If these records have to be re-issued again, I’d prefer that Cyclo did it. I have no idea about the business end, and having once inserted myself into the world of Spencer Kincy and saw this grow into something grotesque and really pretty disgusting, I don’t want to know. The world of record collectors is second in inanity to only to the underground market that services rare Beanie Babies and twice as pointlessly vicious when you get down to it. I can’t imagine getting pissed off that a record I own will be owned by many other people – I mean I know DJs and collectors (who are more “collectors” than actual working “DJs”) who act like this. I just can’t imagine feeling that way, ever, about anything that I didn’t make with my own two hands. Nor could I imagine being someone that pumps up myths and fairy tales to sell a couple hundred units and make a couple hundred bucks off of it.

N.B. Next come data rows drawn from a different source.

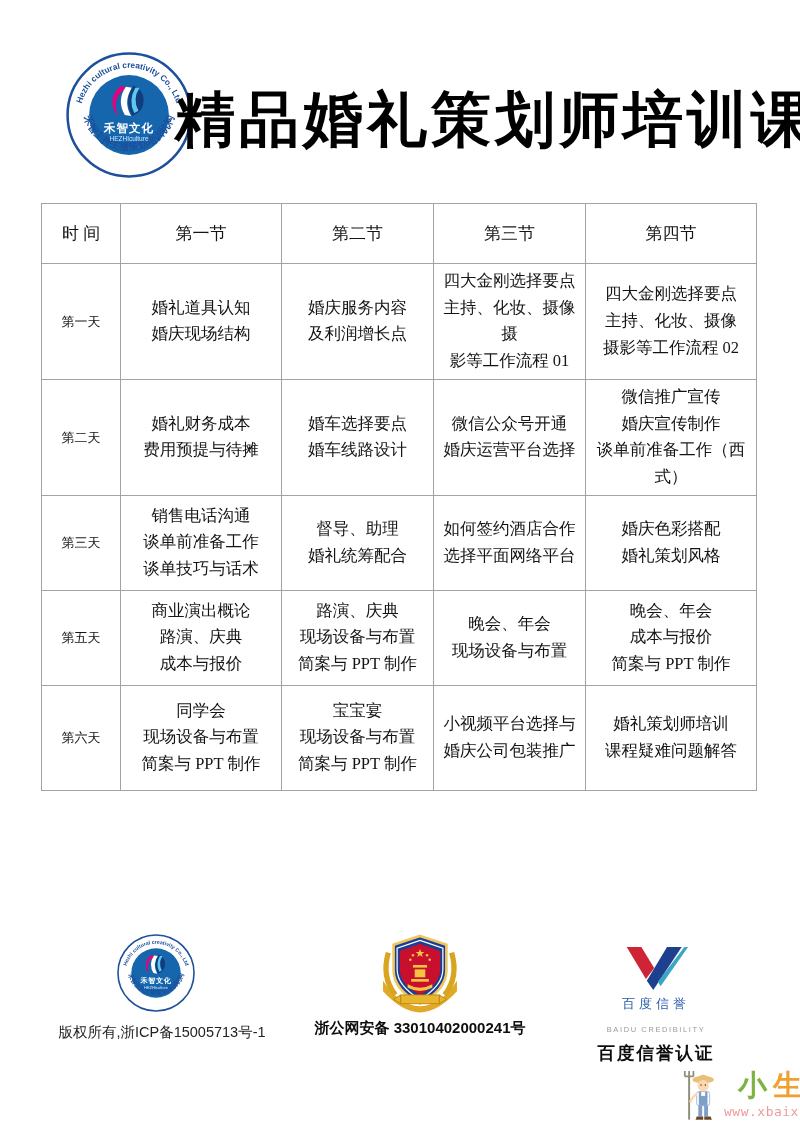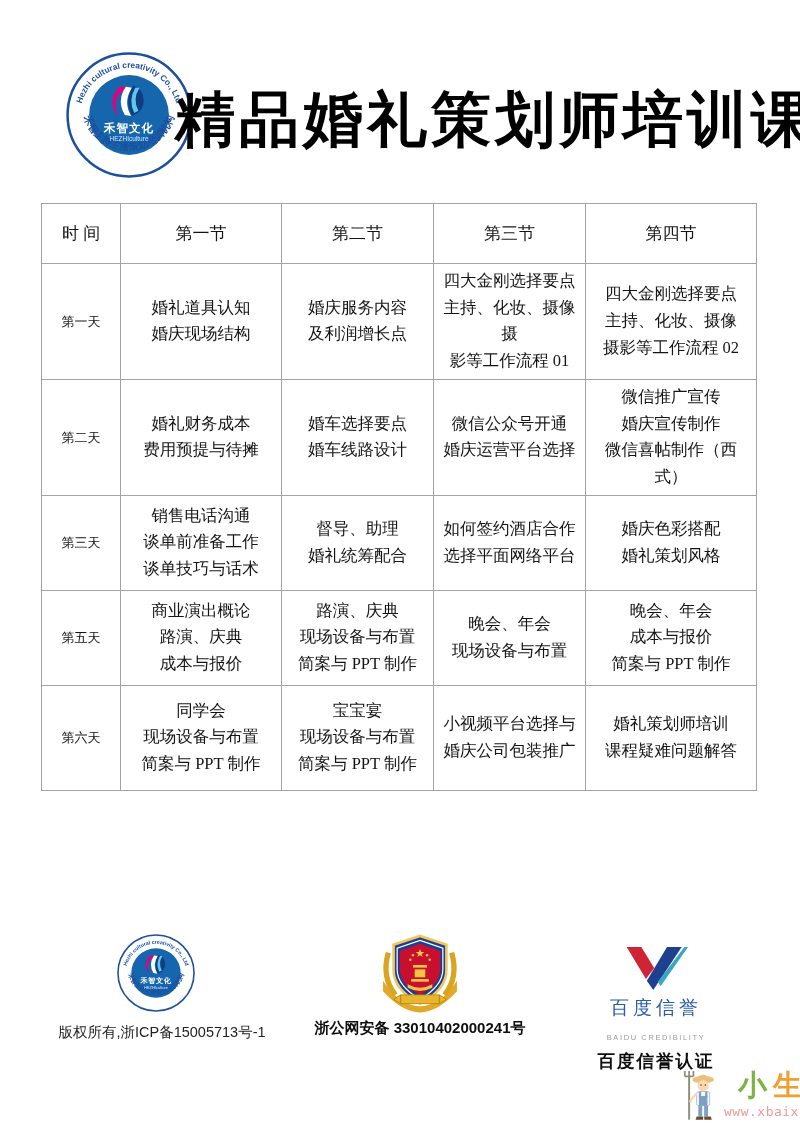--- a/index.html
+++ b/index.html
@@ -40,21 +40,21 @@
     font-size:14.5px; color:#222; font-family:"Liberation Sans","DejaVu Sans",sans-serif;
   }
   .police-badge { position:absolute; left:376px; top:931px; width:88px; height:82px; }
   .police-text {
     position:absolute; left:303px; top:1019px; width:234px; text-align:center;
     font-size:15px; font-weight:bold; color:#0d0d0d;
     font-family:"Liberation Sans","DejaVu Sans",sans-serif; white-space:nowrap;
   }
   .baidu-block { position:absolute; left:583px; top:944px; width:146px; text-align:center; }
   .baidu-v { width:66px; height:48px; display:block; margin:0 auto; }
-  .baidu-cn { font-size:19px; letter-spacing:4px; margin-top:3px;
+  .baidu-cn { font-size:13px; letter-spacing:4px; margin-top:3px;
     font-family:"Liberation Sans","DejaVu Sans",sans-serif; }
   .baidu-en { font-size:7.5px; letter-spacing:1.6px; color:#9a9a9a; margin-top:12px;
     font-family:"Liberation Sans","DejaVu Sans",sans-serif; }
   .baidu-cert { font-size:17.5px; font-weight:bold; letter-spacing:2px; margin-top:7px;
     color:#0d0d0d; font-family:"Liberation Sans","DejaVu Sans",sans-serif; }
 
   
   .watermark { position:absolute; left:680px; top:1070px; width:150px;
     display:flex; align-items:flex-start; }
   .wm-man { width:42px; height:54px; flex:0 0 auto; }
@@ -128,21 +128,21 @@
     <tr>
       <td>第二天</td>
       <td>婚礼财务成本
 费用预提与待摊</td>
       <td>婚车选择要点
 婚车线路设计</td>
       <td>微信公众号开通
 婚庆运营平台选择</td>
       <td>微信推广宣传
 婚庆宣传制作
-微信喜帖制作（西式）</td>
+谈单前准备工作（西式）</td>
     </tr>
     <tr>
       <td>第三天</td>
       <td>销售电话沟通
 谈单前准备工作
 谈单技巧与话术</td>
       <td>督导、助理
 婚礼统筹配合</td>
       <td>如何签约酒店合作
 选择平面网络平台</td>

But we all go to the devil in our own way, don’t we? And of all of the overhyped records that show up with “one per customer only please” warning tags, this one probably deserves more than it gets. It’s well-known that Spencer Kincy spent some time in Dallas (where Deep In The Flowers was recorded), and this EP rightfully became a touchstone for each of JT and Spencer’s careers.
“Soho” and “Wanna Push You” belong to Spencer. “Soho” is quite unlike most of the material he was working on at this time – the drums are muted, and the song evolves slowly (compare both of these elements to, say, “Stand Up”). It’s Spencer Kincy at his meditative best.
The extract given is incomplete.